*** Begin section ***
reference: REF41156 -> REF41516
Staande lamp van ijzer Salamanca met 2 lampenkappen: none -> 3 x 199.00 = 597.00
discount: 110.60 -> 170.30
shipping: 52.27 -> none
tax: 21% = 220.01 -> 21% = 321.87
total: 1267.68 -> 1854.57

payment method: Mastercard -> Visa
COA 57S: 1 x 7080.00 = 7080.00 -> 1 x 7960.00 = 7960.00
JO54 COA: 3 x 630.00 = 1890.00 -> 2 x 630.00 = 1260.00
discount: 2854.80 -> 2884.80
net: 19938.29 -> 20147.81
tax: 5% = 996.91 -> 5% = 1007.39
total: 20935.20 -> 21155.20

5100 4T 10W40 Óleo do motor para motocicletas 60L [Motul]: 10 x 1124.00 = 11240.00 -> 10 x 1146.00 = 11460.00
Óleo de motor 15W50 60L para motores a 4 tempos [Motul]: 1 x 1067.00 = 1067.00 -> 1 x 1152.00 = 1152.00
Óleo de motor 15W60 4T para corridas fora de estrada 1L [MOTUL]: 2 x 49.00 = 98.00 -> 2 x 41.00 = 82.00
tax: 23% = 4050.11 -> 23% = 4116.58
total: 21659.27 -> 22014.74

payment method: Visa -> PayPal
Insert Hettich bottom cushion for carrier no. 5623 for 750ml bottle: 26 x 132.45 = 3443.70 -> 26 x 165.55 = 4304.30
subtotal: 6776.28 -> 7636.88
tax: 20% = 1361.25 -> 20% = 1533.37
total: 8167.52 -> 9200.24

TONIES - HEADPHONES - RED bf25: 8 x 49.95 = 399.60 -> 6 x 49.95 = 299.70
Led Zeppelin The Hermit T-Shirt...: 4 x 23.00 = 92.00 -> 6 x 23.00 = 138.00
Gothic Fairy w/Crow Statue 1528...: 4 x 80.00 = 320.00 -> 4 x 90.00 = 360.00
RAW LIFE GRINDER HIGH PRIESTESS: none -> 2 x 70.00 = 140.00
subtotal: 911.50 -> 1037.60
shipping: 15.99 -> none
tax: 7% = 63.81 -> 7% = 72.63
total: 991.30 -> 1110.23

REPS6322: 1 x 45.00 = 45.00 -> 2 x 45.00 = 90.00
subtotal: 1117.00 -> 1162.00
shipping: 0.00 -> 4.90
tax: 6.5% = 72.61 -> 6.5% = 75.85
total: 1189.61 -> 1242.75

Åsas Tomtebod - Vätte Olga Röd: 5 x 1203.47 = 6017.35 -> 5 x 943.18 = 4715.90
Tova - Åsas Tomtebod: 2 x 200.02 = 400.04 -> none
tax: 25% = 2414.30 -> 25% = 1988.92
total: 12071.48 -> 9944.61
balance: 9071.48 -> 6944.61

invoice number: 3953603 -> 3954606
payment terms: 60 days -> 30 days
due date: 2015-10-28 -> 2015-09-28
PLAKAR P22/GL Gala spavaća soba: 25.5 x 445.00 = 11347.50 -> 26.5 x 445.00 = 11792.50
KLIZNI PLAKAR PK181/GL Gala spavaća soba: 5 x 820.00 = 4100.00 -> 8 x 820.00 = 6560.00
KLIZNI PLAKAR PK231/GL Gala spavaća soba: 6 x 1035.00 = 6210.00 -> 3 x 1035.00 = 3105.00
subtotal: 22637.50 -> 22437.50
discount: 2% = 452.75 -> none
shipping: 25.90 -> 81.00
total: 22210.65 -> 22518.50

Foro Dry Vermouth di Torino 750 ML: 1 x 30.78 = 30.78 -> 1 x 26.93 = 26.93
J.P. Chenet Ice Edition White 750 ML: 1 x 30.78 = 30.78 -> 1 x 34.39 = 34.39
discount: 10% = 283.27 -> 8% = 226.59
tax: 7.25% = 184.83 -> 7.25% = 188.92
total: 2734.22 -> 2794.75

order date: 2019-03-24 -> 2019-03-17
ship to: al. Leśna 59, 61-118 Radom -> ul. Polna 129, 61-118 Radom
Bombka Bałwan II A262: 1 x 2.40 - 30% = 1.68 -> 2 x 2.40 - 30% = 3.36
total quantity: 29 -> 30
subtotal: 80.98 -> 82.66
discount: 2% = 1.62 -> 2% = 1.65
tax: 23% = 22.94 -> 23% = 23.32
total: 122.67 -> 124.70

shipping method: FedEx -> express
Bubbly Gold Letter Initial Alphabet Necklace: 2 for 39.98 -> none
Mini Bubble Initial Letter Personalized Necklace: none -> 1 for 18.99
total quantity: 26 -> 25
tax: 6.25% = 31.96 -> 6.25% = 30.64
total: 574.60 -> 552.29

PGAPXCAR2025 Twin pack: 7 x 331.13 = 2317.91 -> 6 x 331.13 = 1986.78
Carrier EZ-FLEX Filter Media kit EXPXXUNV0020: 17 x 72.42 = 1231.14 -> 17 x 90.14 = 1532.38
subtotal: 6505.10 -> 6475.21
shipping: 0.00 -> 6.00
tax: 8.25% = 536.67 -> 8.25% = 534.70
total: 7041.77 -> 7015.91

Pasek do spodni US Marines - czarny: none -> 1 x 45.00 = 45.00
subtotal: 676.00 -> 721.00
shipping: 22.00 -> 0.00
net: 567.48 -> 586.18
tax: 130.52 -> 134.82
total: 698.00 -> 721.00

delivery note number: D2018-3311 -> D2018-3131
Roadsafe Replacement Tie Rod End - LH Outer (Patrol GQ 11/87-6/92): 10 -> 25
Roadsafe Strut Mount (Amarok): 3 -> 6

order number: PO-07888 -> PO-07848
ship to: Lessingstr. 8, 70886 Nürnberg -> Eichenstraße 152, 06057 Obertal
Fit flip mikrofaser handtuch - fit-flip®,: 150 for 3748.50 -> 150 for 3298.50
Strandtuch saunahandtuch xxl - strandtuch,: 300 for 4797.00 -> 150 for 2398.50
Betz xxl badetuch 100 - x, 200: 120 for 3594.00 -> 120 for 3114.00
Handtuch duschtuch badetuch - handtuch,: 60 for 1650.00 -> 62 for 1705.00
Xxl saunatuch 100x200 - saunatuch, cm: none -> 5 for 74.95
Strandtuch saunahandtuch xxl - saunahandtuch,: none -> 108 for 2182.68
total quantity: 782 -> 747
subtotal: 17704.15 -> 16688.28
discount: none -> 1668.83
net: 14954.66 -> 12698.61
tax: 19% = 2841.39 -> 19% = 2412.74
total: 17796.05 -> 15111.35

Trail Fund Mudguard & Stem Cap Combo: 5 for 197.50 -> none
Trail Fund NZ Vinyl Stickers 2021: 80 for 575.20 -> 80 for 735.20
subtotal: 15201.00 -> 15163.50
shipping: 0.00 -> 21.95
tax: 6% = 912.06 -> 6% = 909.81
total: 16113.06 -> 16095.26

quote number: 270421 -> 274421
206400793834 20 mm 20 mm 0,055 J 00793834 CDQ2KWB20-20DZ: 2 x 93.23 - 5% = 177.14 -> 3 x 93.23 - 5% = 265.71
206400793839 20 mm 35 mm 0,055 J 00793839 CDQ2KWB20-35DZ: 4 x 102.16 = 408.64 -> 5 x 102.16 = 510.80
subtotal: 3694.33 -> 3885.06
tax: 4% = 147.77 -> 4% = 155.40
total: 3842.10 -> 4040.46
*** End section ***
Work item = The string to find is "subtotal"; copy every line of the listing that has it.

Result =
subtotal: 6776.28 -> 7636.88
subtotal: 911.50 -> 1037.60
subtotal: 1117.00 -> 1162.00
subtotal: 22637.50 -> 22437.50
subtotal: 80.98 -> 82.66
subtotal: 6505.10 -> 6475.21
subtotal: 676.00 -> 721.00
subtotal: 17704.15 -> 16688.28
subtotal: 15201.00 -> 15163.50
subtotal: 3694.33 -> 3885.06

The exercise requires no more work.